A Missouri judge says the state's abortion ban isn't enforceable, ensuring legal abortions

By Associated Press

A Missouri judge says the state's abortion ban isn't enforceable, ensuring legal abortions

KANSAS CITY, Mo. (AP) -- A judge ruled Friday that Missouri's near-total abortion ban is unenforceable under a new constitutional amendment, ensuring abortion will be legal in the state.

Jackson County Circuit Court Judge Jerri Zhang issued an order blocking the state's strict abortion law after a new abortion-rights constitutional amendment recently took effect.

Missouri is one of five states where voters approved ballot measures in the 2024 general election to add the right to an abortion to their state constitutions. The Missouri amendment does not specifically override any laws. Instead, advocates must ask courts to knock down bans they believe are now unconstitutional.

Zhang's order is temporary, but it signals that she's likely to find the ban unconstitutional after the lawsuit that abortion-rights supporters filed plays out.

Spokespeople for Planned Parenthood, the American Civil Liberties Union of Missouri and Missouri Attorney General Andrew Bailey did not immediately respond to messages seeking comment Friday.

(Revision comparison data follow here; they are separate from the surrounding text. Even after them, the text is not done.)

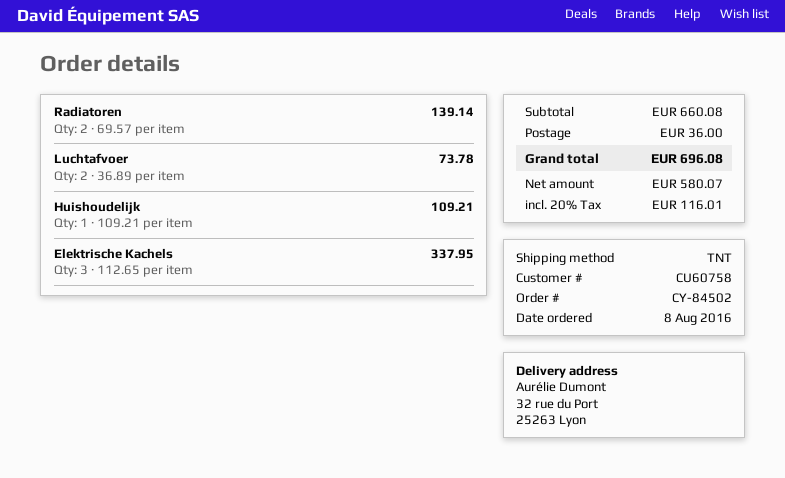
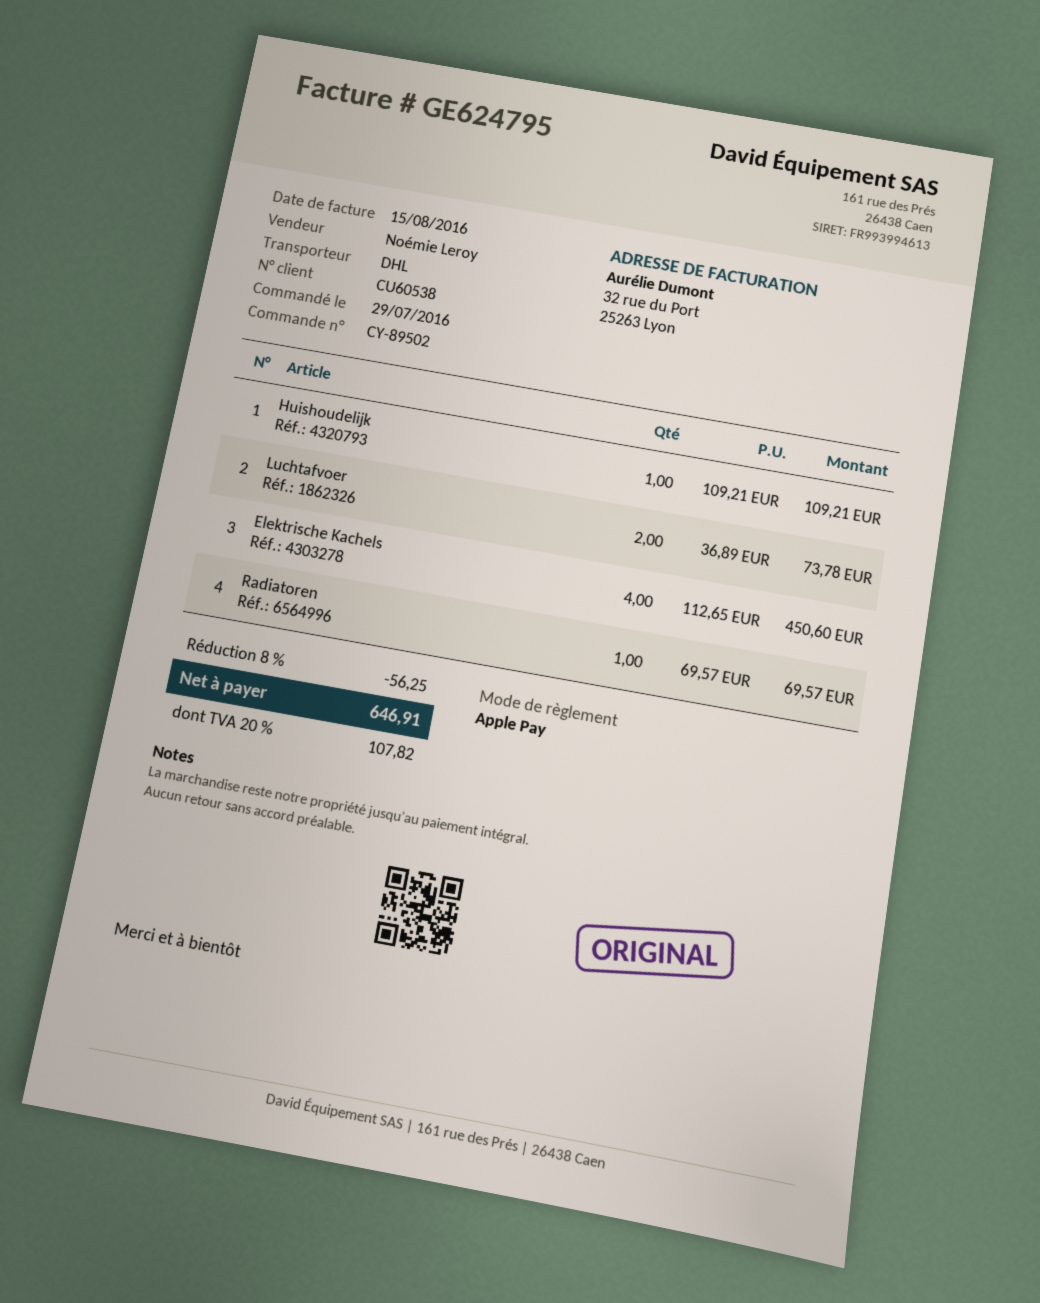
order number: CY-84502 -> CY-89502
order date: 2016-08-08 -> 2016-07-29
customer number: CU60758 -> CU60538
shipping method: TNT -> DHL
Radiatoren: 2 x 69.57 = 139.14 -> 1 x 69.57 = 69.57
Elektrische Kachels: 3 x 112.65 = 337.95 -> 4 x 112.65 = 450.60
discount: none -> 8% = 56.25
shipping: 36.00 -> none
tax: 20% = 116.01 -> 20% = 107.82
total: 696.08 -> 646.91

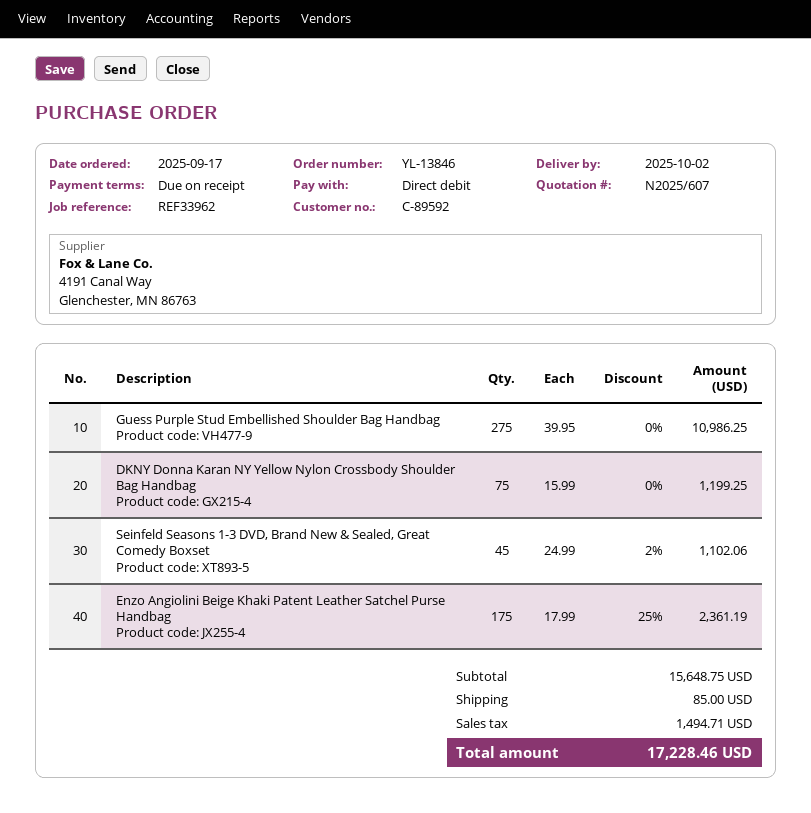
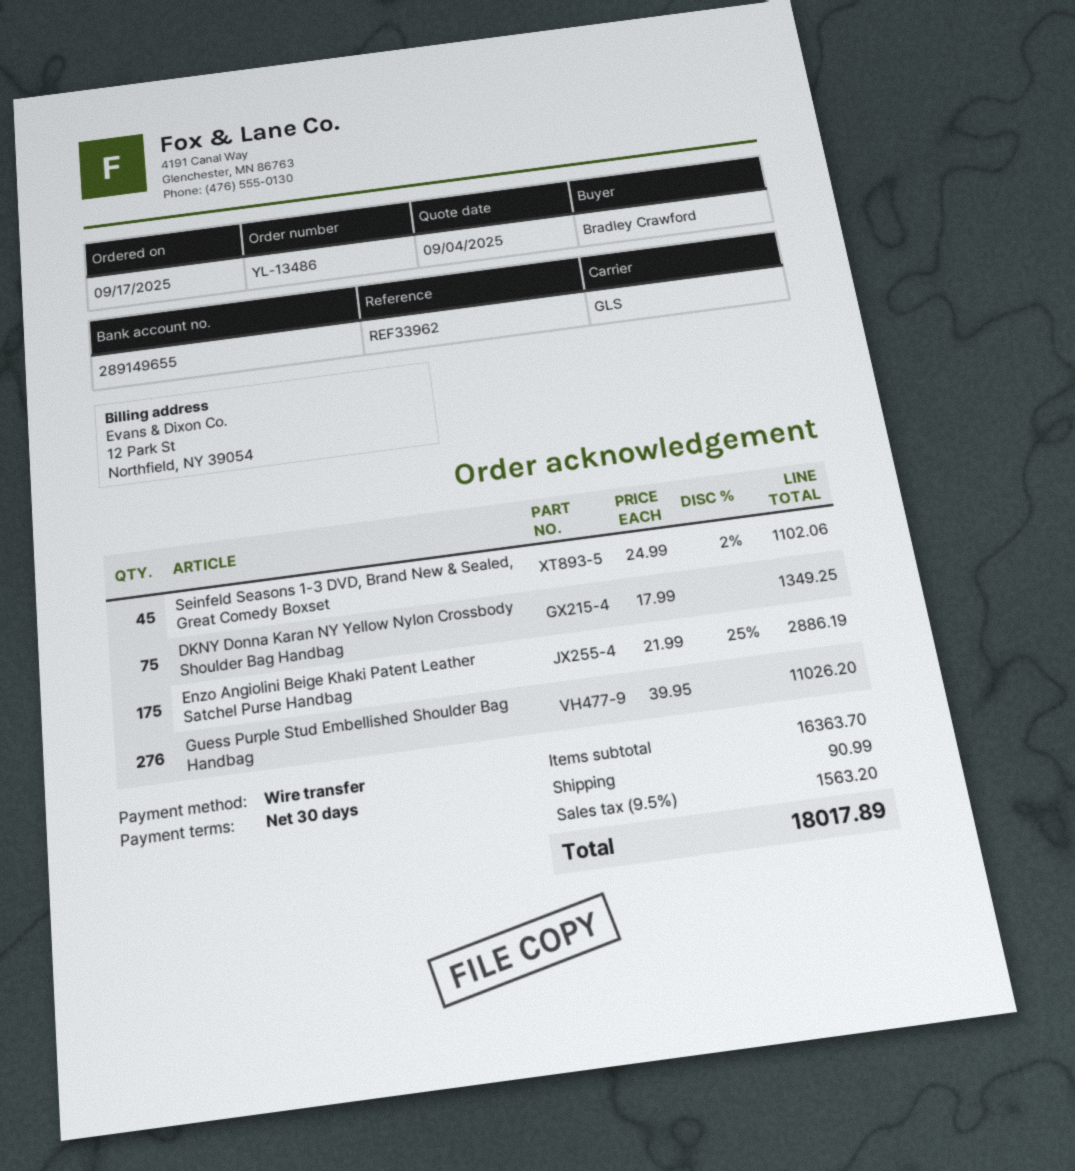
order number: YL-13846 -> YL-13486
payment terms: on receipt -> 30 days
payment method: direct debit -> bank transfer
Guess Purple Stud Embellished Shoulder Bag Handbag: 275 x 39.95 = 10986.25 -> 276 x 39.95 = 11026.20
DKNY Donna Karan NY Yellow Nylon Crossbody Shoulder Bag Handbag: 75 x 15.99 = 1199.25 -> 75 x 17.99 = 1349.25
Enzo Angiolini Beige Khaki Patent Leather Satchel Purse Handbag: 175 x 17.99 - 25% = 2361.19 -> 175 x 21.99 - 25% = 2886.19
subtotal: 15648.75 -> 16363.70
shipping: 85.00 -> 90.99
tax: 1494.71 -> 1563.20
total: 17228.46 -> 18017.89

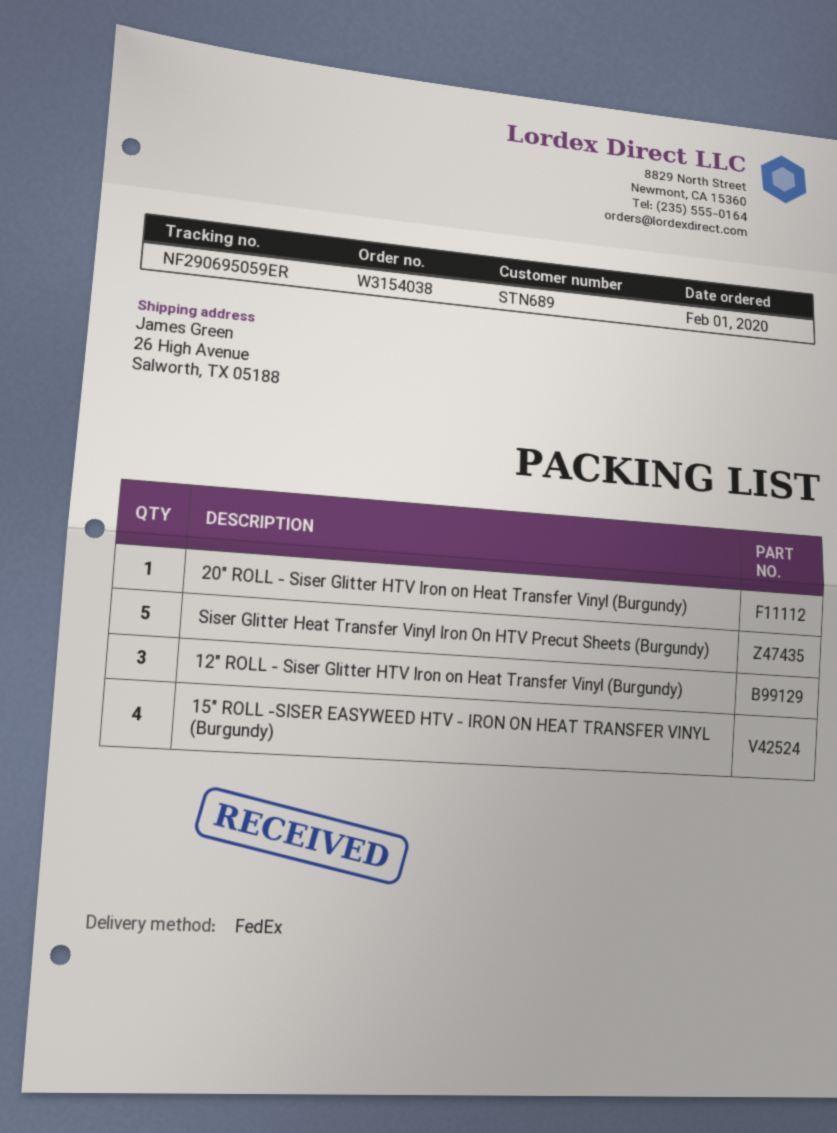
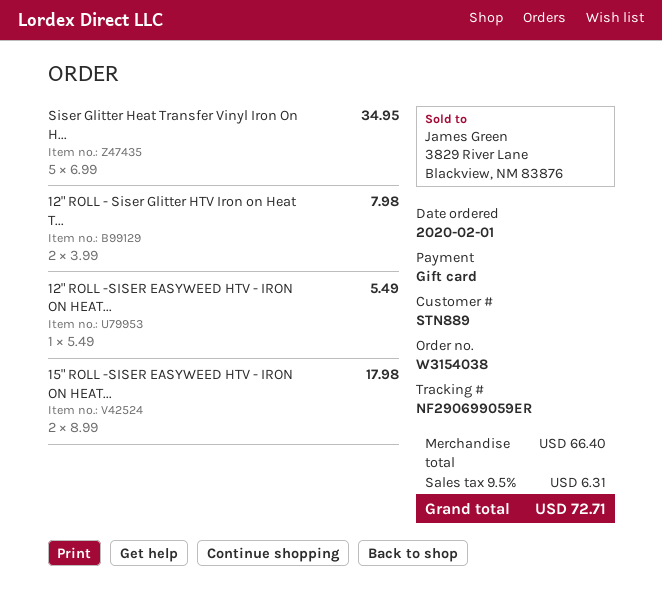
customer number: STN689 -> STN889
tracking number: NF290695059ER -> NF290699059ER
20" ROLL - Siser Glitter HTV Iron on Heat Transfer Vinyl (Burgundy): 1 -> none
12" ROLL - Siser Glitter HTV Iron on Heat Transfer Vinyl (Burgundy): 3 -> 2
15" ROLL -SISER EASYWEED HTV - IRON ON HEAT TRANSFER VINYL (Burgundy): 4 -> 2
12" ROLL -SISER EASYWEED HTV - IRON ON HEAT...: none -> 1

Bailey, an abortion opponent, issued an opinion agreeing that most abortions would be legal when the amendment took effect.

But Bailey's office is still fighting for a ban on most abortions after viability, along with a number of regulations that Planned Parenthood argues made it nearly impossible to offer abortions in the state even before abortion was almost completely banned in 2022.

Missouri's constitutional amendment allows lawmakers to restrict abortion after viability, with exceptions to "protect the life or physical or mental health of the pregnant person."

The term "viability" is used by health care providers to describe whether a pregnancy is expected to continue developing normally or whether a fetus might survive outside the uterus. Though there's no defined time frame, doctors say it is sometime after the 21st week of pregnancy.

Other abortion laws that Bailey wants to keep include a 72-hour waiting period before an abortion can be performed; bans on abortions based on race, sex or a possible Down syndrome diagnosis; and a requirement that medical facilities that provide abortions be licensed as ambulatory surgical centers.